After three years of trying, Bristol Motor Speedway announced on Friday that it would be closing the door on the Bristol Dirt Race, with both of the track's NASCAR race weekends returning to the traditional 0.533-mile concrete oval in 2024.
“As the motorsports world focuses on America's Night Race tomorrow, we are thrilled to announce Bristol Motor Speedway will host the return of the Food City 500 on the concrete high banks of the World's Fastest Half Mile in the spring of 2024,” said Bristol Motor Speedway President and General Manager Jerry Caldwell. “We will revive a logo reminiscent of the first Food City 500s in the early ’90s and resurrect the track’s vintage trademark look and feel of the era. We’re looking forward to a great weekend of racing and what’s to come in 2024.”
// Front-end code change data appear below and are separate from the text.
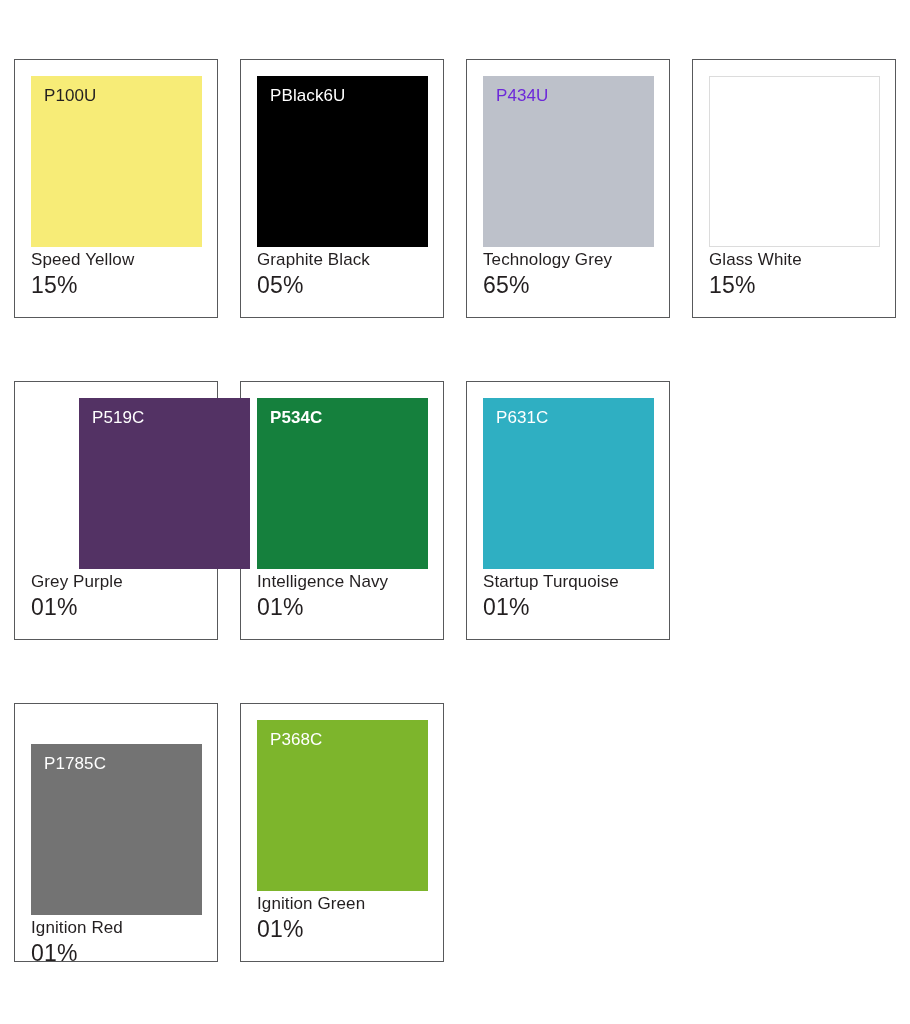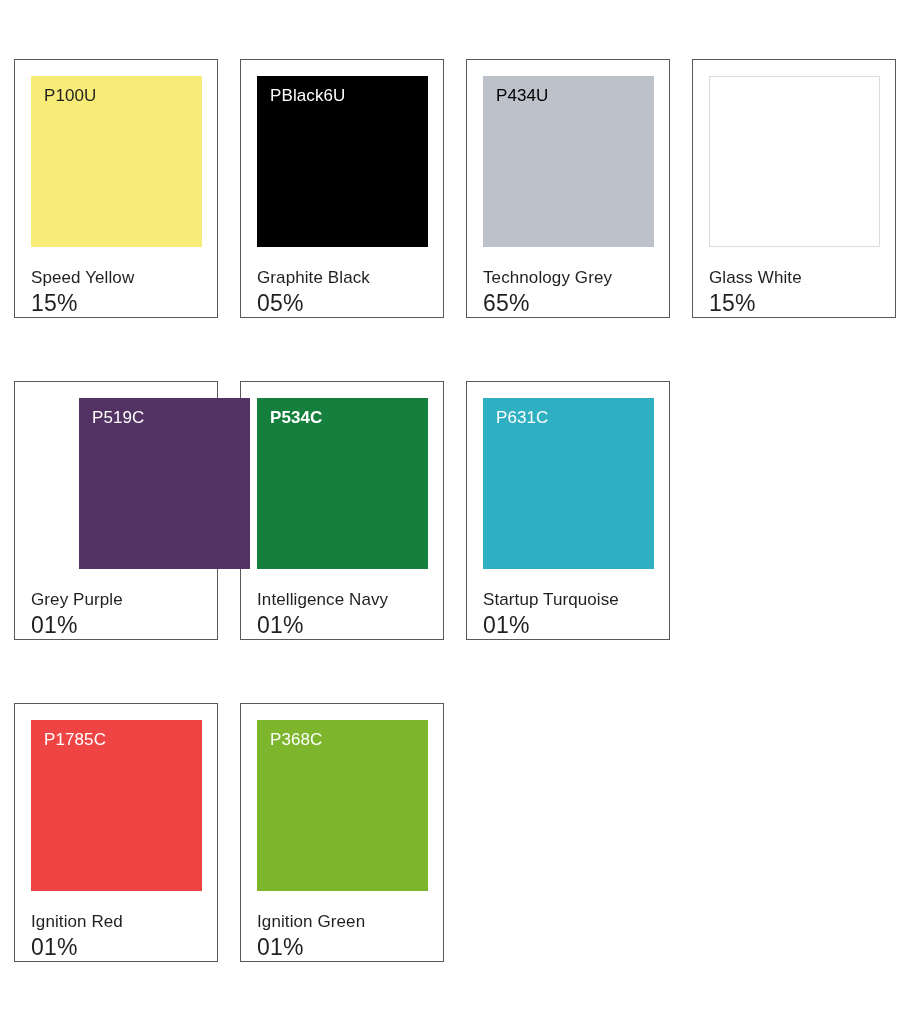--- a/index.html
+++ b/index.html
@@ -110,7 +110,7 @@
       </div>
       <div class="swatch-card">
         <div class="swatch-chip" style="background: rgb(189, 193, 202);">
-          <div class="swatch-code" style="color: #000000; text-align: right;">P434U</div>
+          <div class="swatch-code" style="color: #6d28d9; text-align: right;">P434U</div>
         </div>
         <div class="swatch-meta">
           <div class="swatch-name">Technology Grey</div>

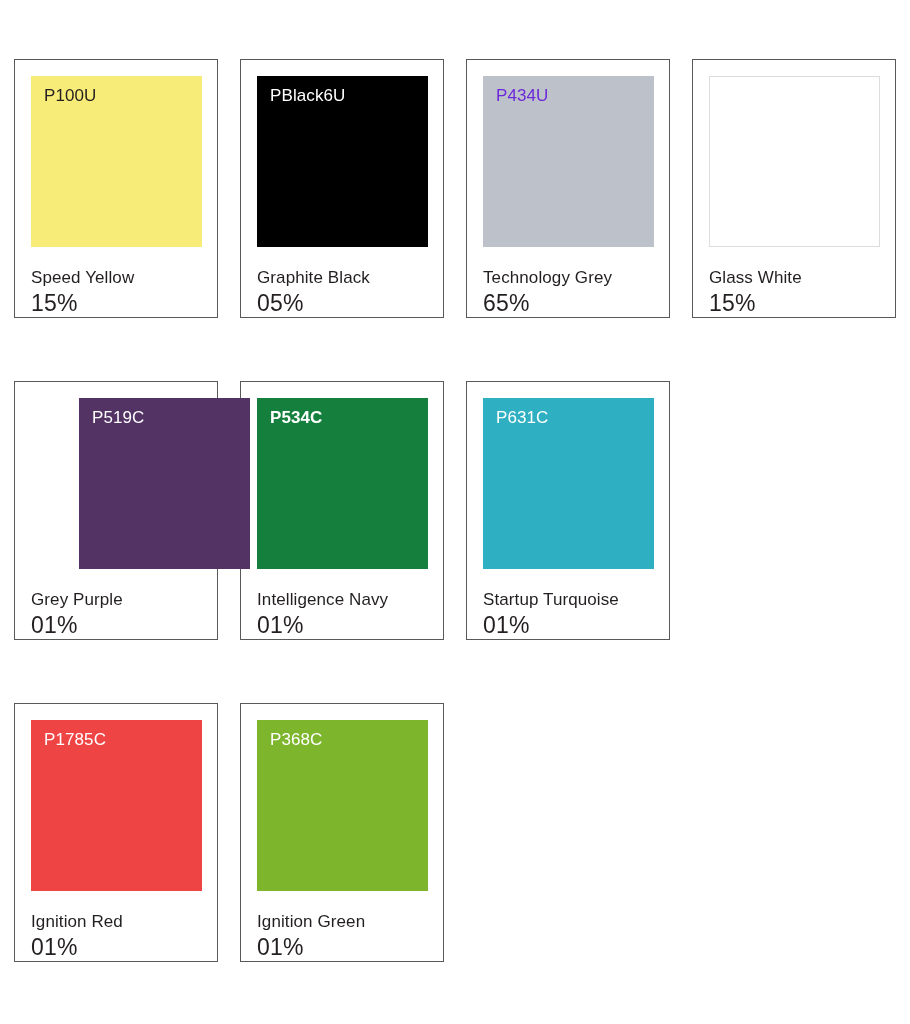--- a/index.html
+++ b/index.html
@@ -65,7 +65,7 @@
   }
 
   .swatch-meta {
-    padding-top: 20px;
+    padding-top: 2px;
   }
 
   .swatch-name {

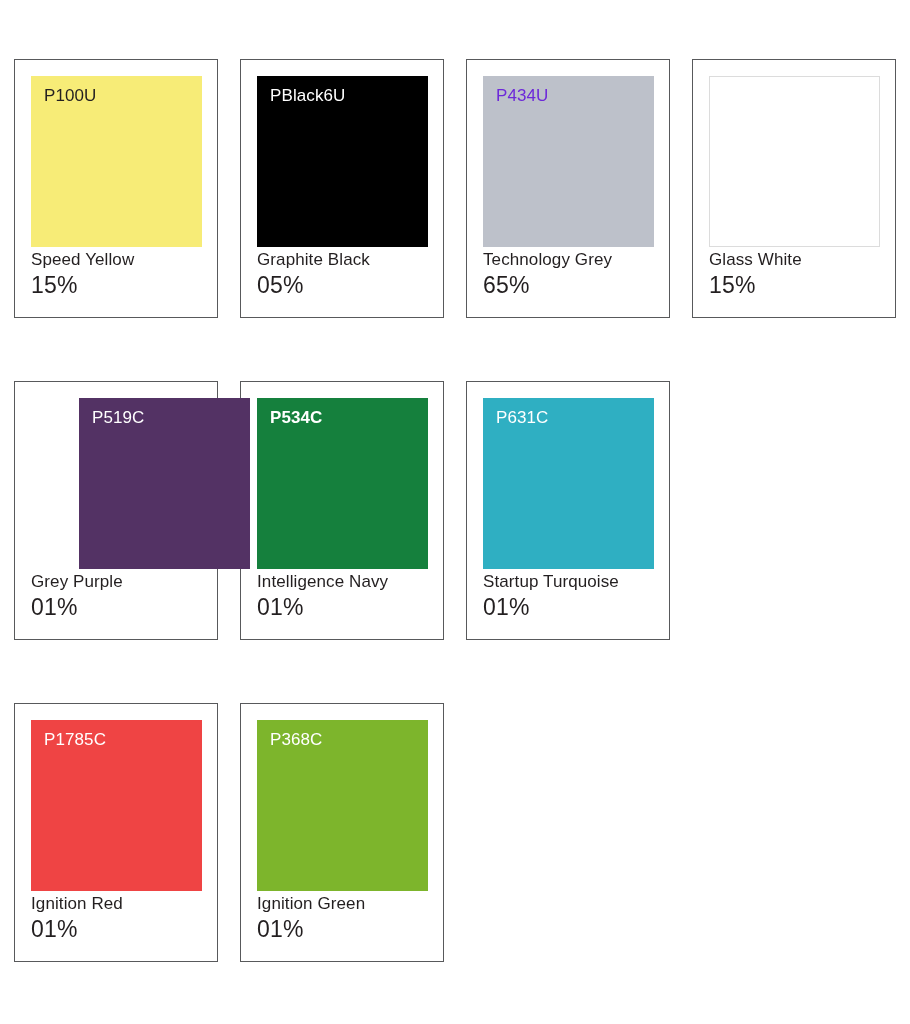--- a/index.html
+++ b/index.html
@@ -156,7 +156,7 @@
     </div>
     <div class="swatch-row">
       <div class="swatch-card">
-        <div class="swatch-chip" style="background: #ef4444;">
+        <div class="swatch-chip" style="background: #737373; margin-top: 24px;">
           <div class="swatch-code" style="color: rgb(255, 255, 255);">P1785C</div>
         </div>
         <div class="swatch-meta">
In Spring 2021, Joey Logano captured the victory in the inaugural Food City Dirt Race, the first dirt race for the NASCAR Cup Series in several decades. Kyle Busch (2022) and Christopher Bell (2023) each triumphed in the second and third iterations of the event, respectively.
The half-mile dirt oval also played host to the Weather Guard Truck Race on Dirt for the NASCAR Craftsman Truck Series over the last three seasons, producing three different winners - Martin Truex, Jr., Ben Rhodes, and most recently Joey Logano.
Despite announcing that the Spring event will return to its traditional form - the Food City 500, a 500-lap duel around the half-mile short track - Bristol Motor Speedway and/or NASCAR have yet to officially announce the dates or the series that will travel to Bristol in Spring 2024.